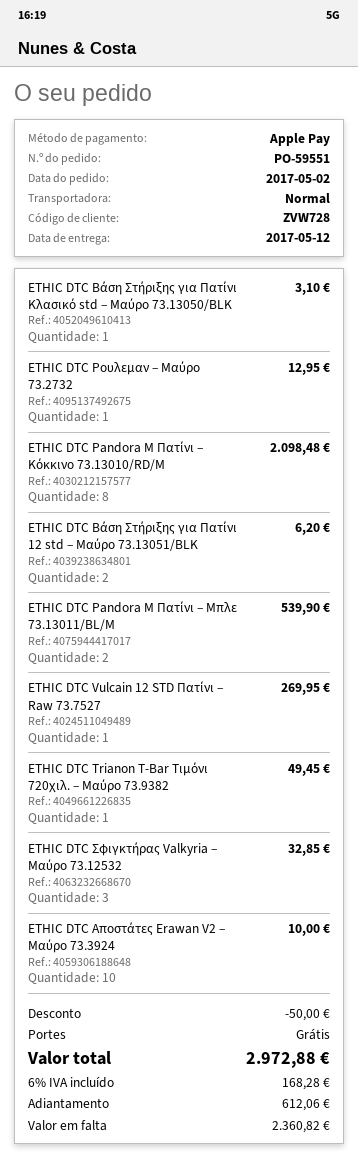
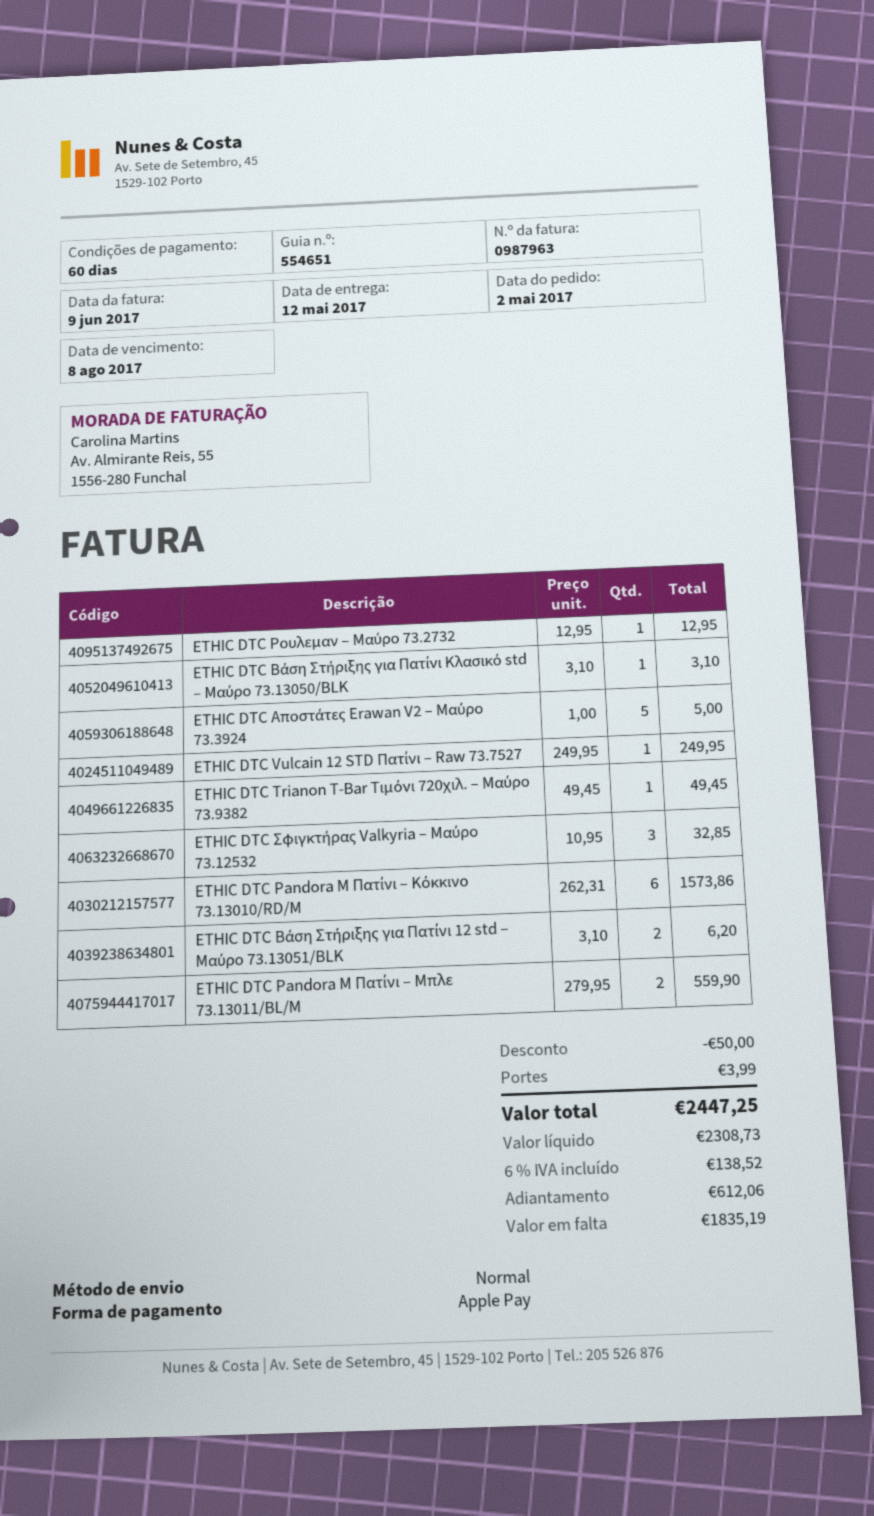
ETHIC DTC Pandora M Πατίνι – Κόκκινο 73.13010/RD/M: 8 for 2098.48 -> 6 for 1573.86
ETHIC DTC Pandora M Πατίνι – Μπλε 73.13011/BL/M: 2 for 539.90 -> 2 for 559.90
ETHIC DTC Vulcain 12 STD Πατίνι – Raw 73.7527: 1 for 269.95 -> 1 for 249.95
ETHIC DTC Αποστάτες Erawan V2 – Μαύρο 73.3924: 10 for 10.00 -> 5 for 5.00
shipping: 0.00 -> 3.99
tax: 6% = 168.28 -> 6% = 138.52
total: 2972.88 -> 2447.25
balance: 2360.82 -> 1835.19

***

» **Task requirements**
Every line from the one containing "shipping: 0.00 -> 3.99" through the final line of the data above is to be restated word for word, and nothing more.

» **Answer**
shipping: 0.00 -> 3.99
tax: 6% = 168.28 -> 6% = 138.52
total: 2972.88 -> 2447.25
balance: 2360.82 -> 1835.19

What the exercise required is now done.